10-08-2020 09:00 AM
Hi everybody, I was hoping to get some help with an issue we are facing. I'll try to explain as clearly as I can and please let me know if there are any further questions that could help us try to get to the bottom of what I am experiencing.
We implemented our own version of XAPP523 running on a Zynq7020 and an ArtixA100T to communicate between two boards using plastic optical fiber at 250Mbaud. Here is a diagram of the overall architecture:
The design has been tested and validated and it works fine with some implementations. Some times when we make a change and get a new implementation the design would stop working even if the logic that was changed had nothing to do with the communication IP itself. Maybe just adding some ILA's or other small "benign" changes.
We also noticed that we could generate two implementations with the exact same source code and exact same block diagram in two different computers and one implementation operated properly and other didn't.
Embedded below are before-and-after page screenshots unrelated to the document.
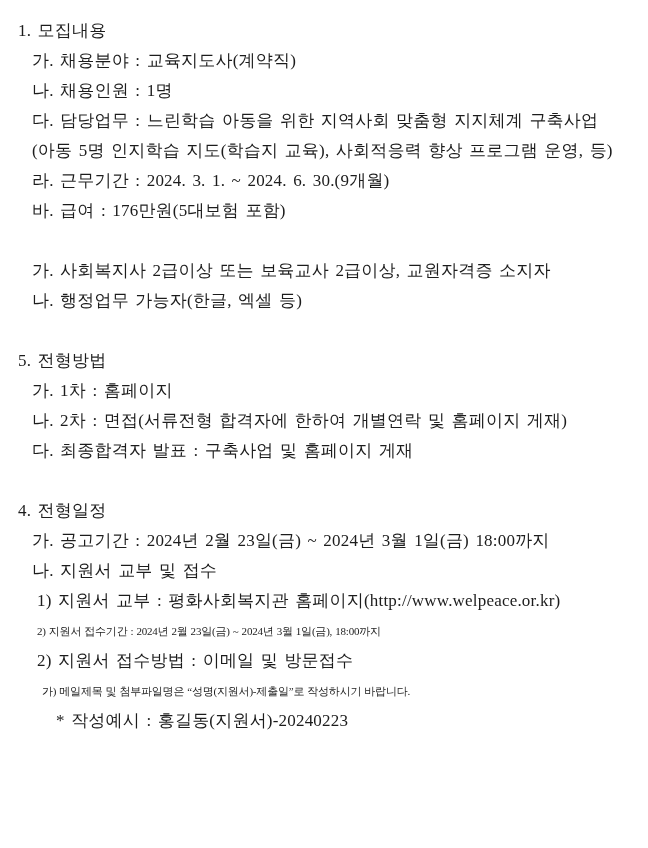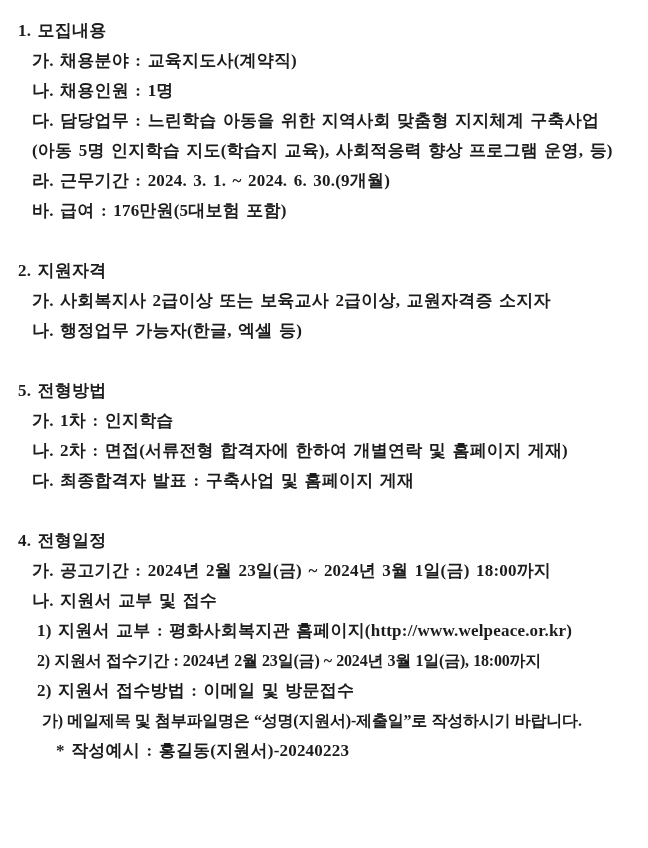"1. 모집내용" .line { font-weight: bold -> none }
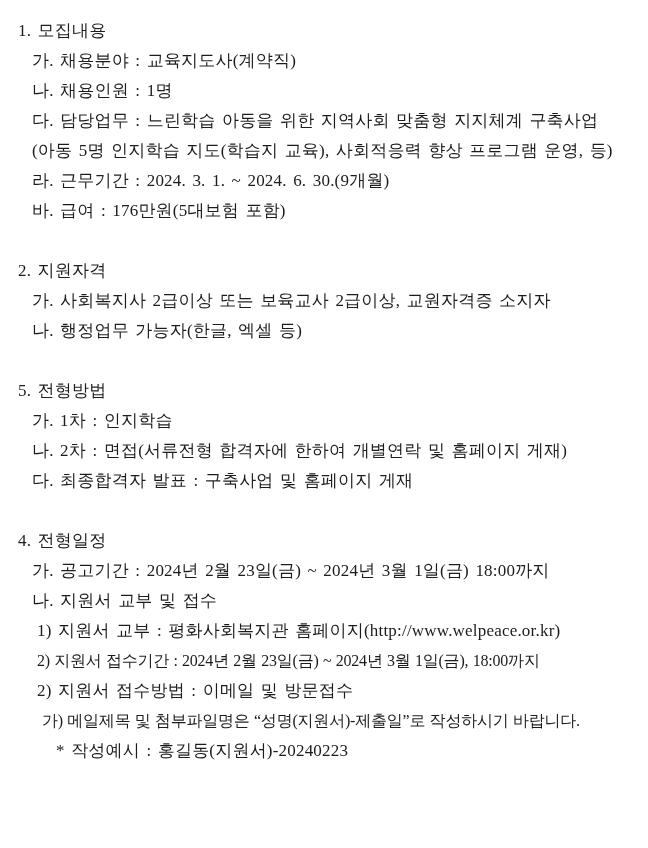"2. 지원자격" div.line { html: <div>2. 지원자격</div> -> none }
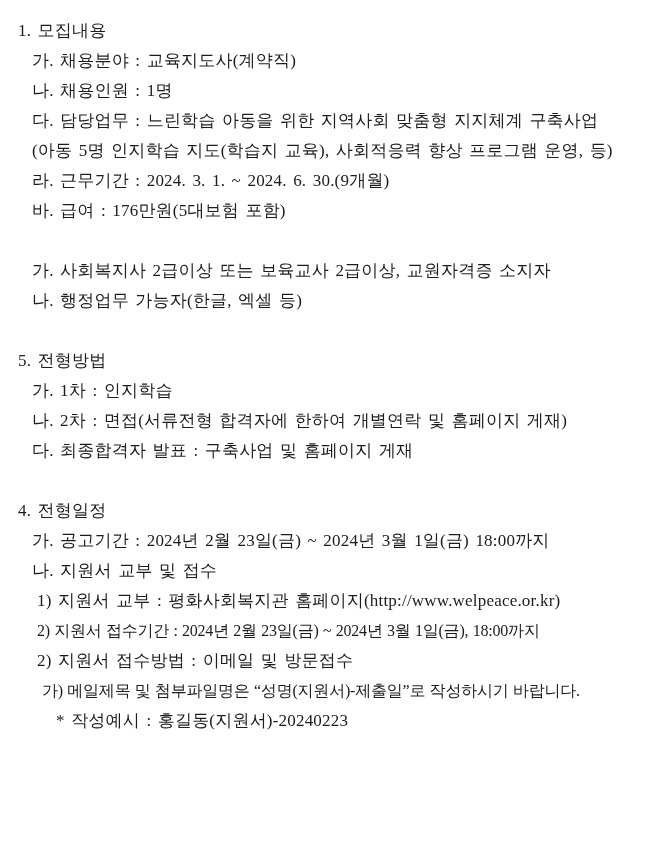"가. 1차 : 인지학습" div.line { text: 인지학습 -> 홈페이지 }
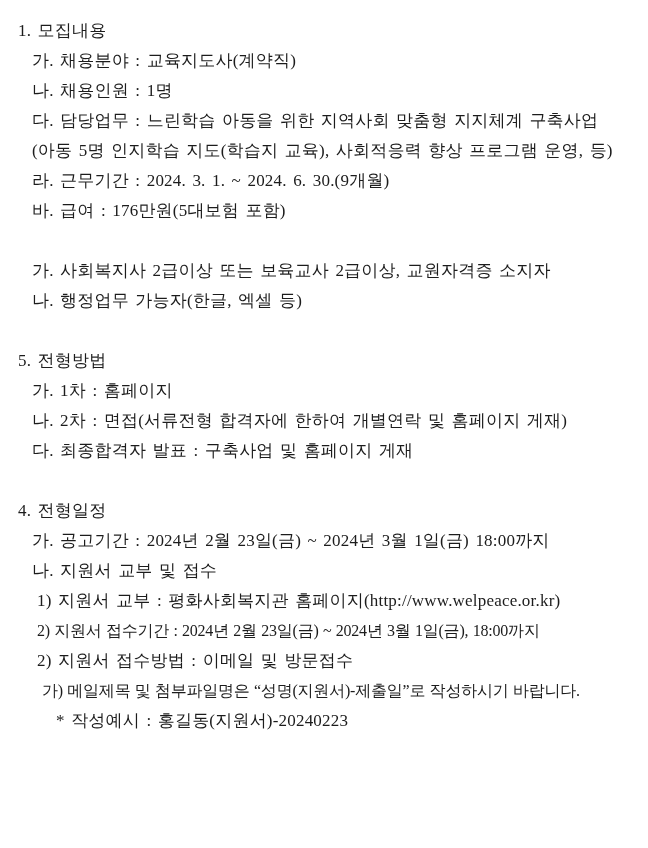"2) 지원서 접수기간 : 2024년" .compact { font-size: 16px -> 11px }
Which triggered the subsequent investigation explained below.
While looking at one implemented design that worked and one that didn't I noticed something interesting in the placement of the logic. Here is another diagram to explain the inner part of the FPGA:
We ended up writing our own DRU logic and really only used the concepts from XAPP523 to use the ISERDES block in OVERSAMPLE mode and the IDELAY blocks to do 4X Oversampling of the asynchronous data stream.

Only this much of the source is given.